Adrift on Australia's rainforest island

Dunk Island
Dunk Island
Travel writer Paul Rush spreads his wings to explore the interior of Dunk Island, Australia's most spectacular rainforest island.

My first sight of the iridescent blue wings is breathtaking. A big Ulysses butterfly flashes by high in the canopy. You have to be quick to spot the startlingly beautiful winged wonder in flight, as it seldom alights on trees.

When it does, the search might well be abandoned, as black and brown markings on the outside of the wings blend in remarkably with dappled foliage.

The urgency of the butterfly's search for a suitable mate is apparent in its flurry of activity around the rainforest canopy.

A delay in the vital process of reproduction of even two weeks can be too late for this exquisite creation of mother nature.

The Ulysses butterfly is the famous eye-catching symbol of Dunk Island, a family fun resort on the Great Barrier Reef, off the Cairns coast.

Another species found here is the green-spotted triangle (the famous birdwing), Australia's largest butterfly.

My nature-watch endeavours are being made from a very comfortable base in a Bayview Suite with uninterrupted views over a picture-perfect coral-sand beach and the sparkling ocean.

Elsewhere in the resort are split-level beachfront rooms and garden cabanas set among lush tropical vegetation.
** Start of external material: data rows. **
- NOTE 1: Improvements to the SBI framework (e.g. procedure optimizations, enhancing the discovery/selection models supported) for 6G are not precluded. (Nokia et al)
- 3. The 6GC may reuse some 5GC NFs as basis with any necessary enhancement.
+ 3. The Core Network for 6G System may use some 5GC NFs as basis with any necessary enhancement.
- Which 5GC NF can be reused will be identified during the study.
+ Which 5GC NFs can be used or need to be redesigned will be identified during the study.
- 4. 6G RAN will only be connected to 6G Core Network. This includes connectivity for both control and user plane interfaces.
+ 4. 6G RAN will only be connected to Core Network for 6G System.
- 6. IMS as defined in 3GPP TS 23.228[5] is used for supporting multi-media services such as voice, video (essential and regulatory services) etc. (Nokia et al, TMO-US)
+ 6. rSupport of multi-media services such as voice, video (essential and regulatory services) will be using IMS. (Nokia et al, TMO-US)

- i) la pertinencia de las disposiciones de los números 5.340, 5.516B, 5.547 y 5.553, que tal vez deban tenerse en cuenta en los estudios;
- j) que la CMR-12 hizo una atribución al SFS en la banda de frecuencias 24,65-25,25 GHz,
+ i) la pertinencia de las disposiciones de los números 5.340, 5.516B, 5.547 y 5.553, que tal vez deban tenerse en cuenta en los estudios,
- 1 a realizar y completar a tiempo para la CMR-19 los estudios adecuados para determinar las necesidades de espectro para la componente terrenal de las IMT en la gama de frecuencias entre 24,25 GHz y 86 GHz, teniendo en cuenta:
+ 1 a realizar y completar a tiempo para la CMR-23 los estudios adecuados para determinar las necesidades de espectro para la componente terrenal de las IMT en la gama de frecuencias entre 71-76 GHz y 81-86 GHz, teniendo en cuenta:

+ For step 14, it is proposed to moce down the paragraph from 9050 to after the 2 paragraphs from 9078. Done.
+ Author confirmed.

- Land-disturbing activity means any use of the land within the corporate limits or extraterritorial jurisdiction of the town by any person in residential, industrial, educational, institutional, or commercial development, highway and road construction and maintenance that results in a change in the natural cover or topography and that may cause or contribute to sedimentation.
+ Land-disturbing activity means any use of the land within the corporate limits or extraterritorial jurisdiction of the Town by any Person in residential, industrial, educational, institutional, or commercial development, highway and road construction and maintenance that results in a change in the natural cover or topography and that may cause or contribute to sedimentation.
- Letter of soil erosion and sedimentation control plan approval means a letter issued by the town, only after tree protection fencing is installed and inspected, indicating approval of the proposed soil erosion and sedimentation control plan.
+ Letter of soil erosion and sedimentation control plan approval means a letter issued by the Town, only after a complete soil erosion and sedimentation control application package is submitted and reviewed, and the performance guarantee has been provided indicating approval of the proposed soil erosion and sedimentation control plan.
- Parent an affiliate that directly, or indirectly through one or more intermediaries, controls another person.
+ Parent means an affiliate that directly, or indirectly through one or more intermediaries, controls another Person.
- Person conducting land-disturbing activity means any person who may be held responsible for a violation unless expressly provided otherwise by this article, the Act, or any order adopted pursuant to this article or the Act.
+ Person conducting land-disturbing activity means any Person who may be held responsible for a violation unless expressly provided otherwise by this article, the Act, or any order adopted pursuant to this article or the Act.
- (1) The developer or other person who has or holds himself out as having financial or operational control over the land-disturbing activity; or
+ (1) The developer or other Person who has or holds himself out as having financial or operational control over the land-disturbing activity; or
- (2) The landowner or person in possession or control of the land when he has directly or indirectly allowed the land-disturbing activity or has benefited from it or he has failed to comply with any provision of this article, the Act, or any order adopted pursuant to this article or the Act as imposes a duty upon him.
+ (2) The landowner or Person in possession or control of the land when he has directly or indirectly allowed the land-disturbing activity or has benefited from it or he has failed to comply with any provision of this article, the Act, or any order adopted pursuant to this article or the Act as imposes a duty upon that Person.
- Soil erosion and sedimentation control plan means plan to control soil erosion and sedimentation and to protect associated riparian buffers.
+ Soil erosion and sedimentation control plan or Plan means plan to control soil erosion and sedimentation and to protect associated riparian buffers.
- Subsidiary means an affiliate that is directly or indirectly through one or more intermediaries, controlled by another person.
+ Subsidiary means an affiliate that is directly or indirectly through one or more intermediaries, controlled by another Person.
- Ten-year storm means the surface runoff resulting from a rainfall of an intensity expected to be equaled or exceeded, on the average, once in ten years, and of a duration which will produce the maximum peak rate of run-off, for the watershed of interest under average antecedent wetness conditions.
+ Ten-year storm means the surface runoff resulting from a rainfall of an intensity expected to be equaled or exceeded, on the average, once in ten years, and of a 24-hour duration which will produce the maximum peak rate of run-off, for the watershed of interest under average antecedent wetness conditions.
All are air-conditioned, with private bathroom, ceiling fan, and tea and coffee facilities.

I can feel the enchantment of Dunk Island the moment I step out of the Hinterland Aviation Cessna Caravan at the island airport.

Receptionist Jesse indicates the road to the Jetty Café and Watersports Centre and then guides her charges through to the Terrace Restaurant where brilliant blue crescent-shaped swimming pools sparkle under a shelter belt of lush rainforest.

The spacious Plantation Bar and adjacent Beachcomber Restaurant are the community centres of the island and they are already buzzing with activity.

Families are dining and enjoying a splendid view over the beach to a tiny coral atoll called Purtaboi Island. Others are sprawled out on sun loungers around another pool, cocktails in hand.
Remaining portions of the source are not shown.